SRI CITY:The Centre is actively considering a proposal to introduce Light Rail Transit Systems (LRT) in Tier-II cities of India. The Delhi Metro Rail Corporation (DMRC), the pioneer company that ushered in the metro system in the country, has submitted a report to that effect to the Union Urban Development Minister Venkaiah Naidu.
Naidu told reporters that DMRC has conducted the feasibility study of Light Rail Transit or Light Metro, as the demand for metro rail is growing in Tier-II cities. “I am yet to go through the report DMRC has submitted on LRT,” said Naidu, after flagging of the first roll out of Kochi Metro Rail at Alstom unit in Sri City on Saturday.
The expenditure burden of a metro is huge and most of the projects are dependent on Japan Investment Cooperation Agency (JICA) loans which comes with an interest component. The LRT, on the other hand, would cut cost by 70 per cent, said DMRC MD Mangu Singh. “It is a solution for second category of cities,” he said.

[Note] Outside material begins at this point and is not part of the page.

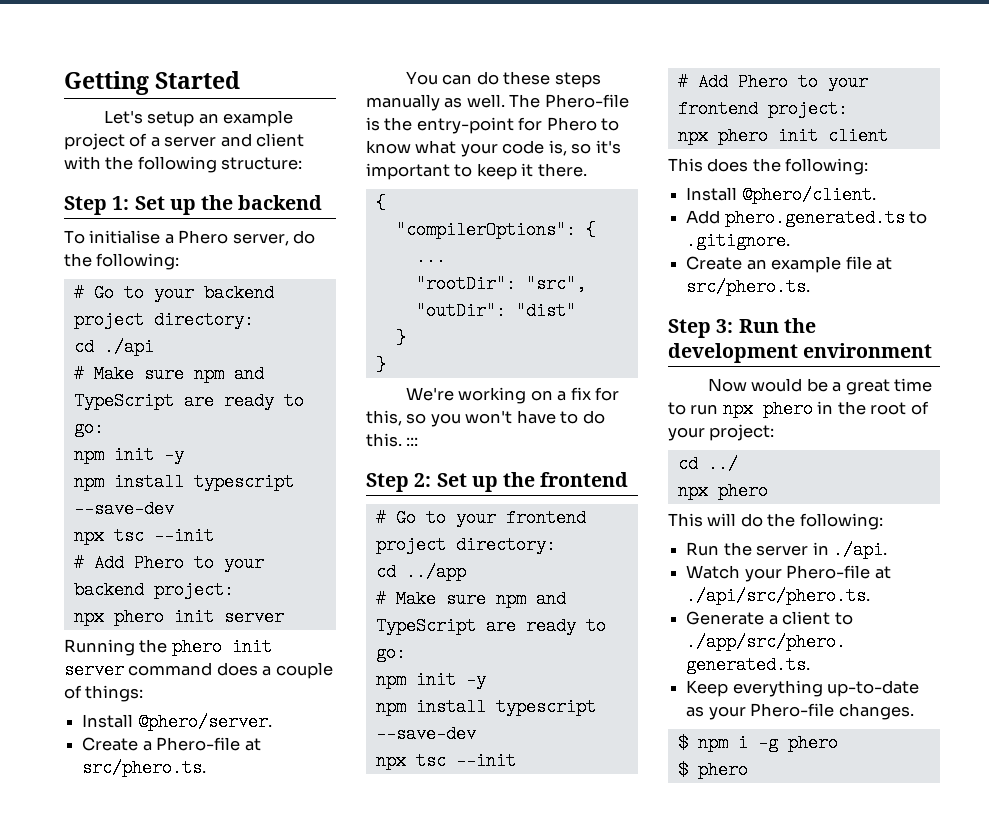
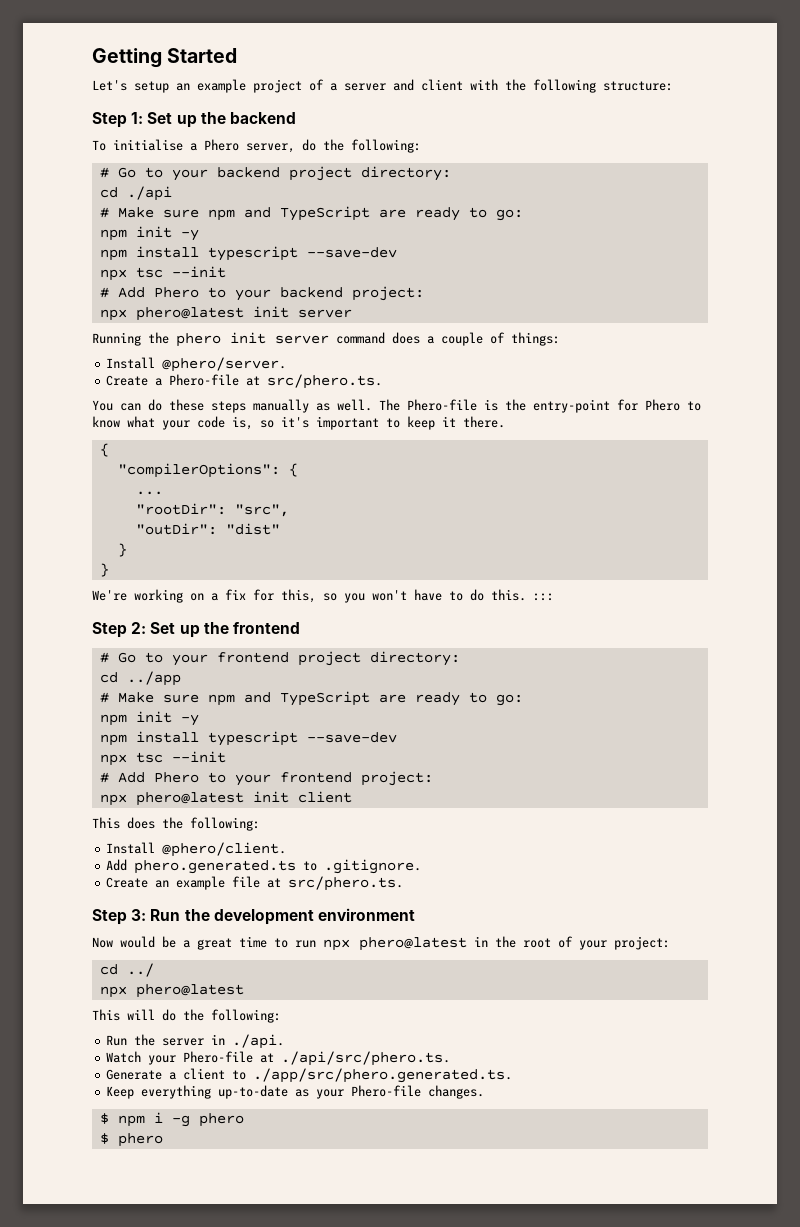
[113,608,164,626] phero -> [135,307,244,321] phero@latest
[717,127,768,145] phero -> [135,792,244,806] phero@latest
[762,400,813,418] phero -> [359,937,467,951] phero@latest
[717,482,768,500] phero -> [135,984,244,998] phero@latest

LRT differs from the Metro rail in that the train length is shorter, segregated right of way is not essential, may have road level crossings, coaches can go round sharp bends and no signalling and train control is essential.
LRT systems also have higher capacity systems with extending up to about 40,000 passengers per hour per direction. They can operate in mixed traffic conditions at grade, capable of very low as well as very high speeds. These characteristics enable them to also run on regular city streets sharing road space with other traffic as well as within dense urban areas where pedestrian traffic can be high such as city plazas and malls.
They can also run in separated reserved rights of way at grade or on elevated viaducts and (rarely) in underground tunnels. While operating at grade, the LRT will generally enjoy signal priority to help it maintain its higher speed while all other road traffic is made to wait.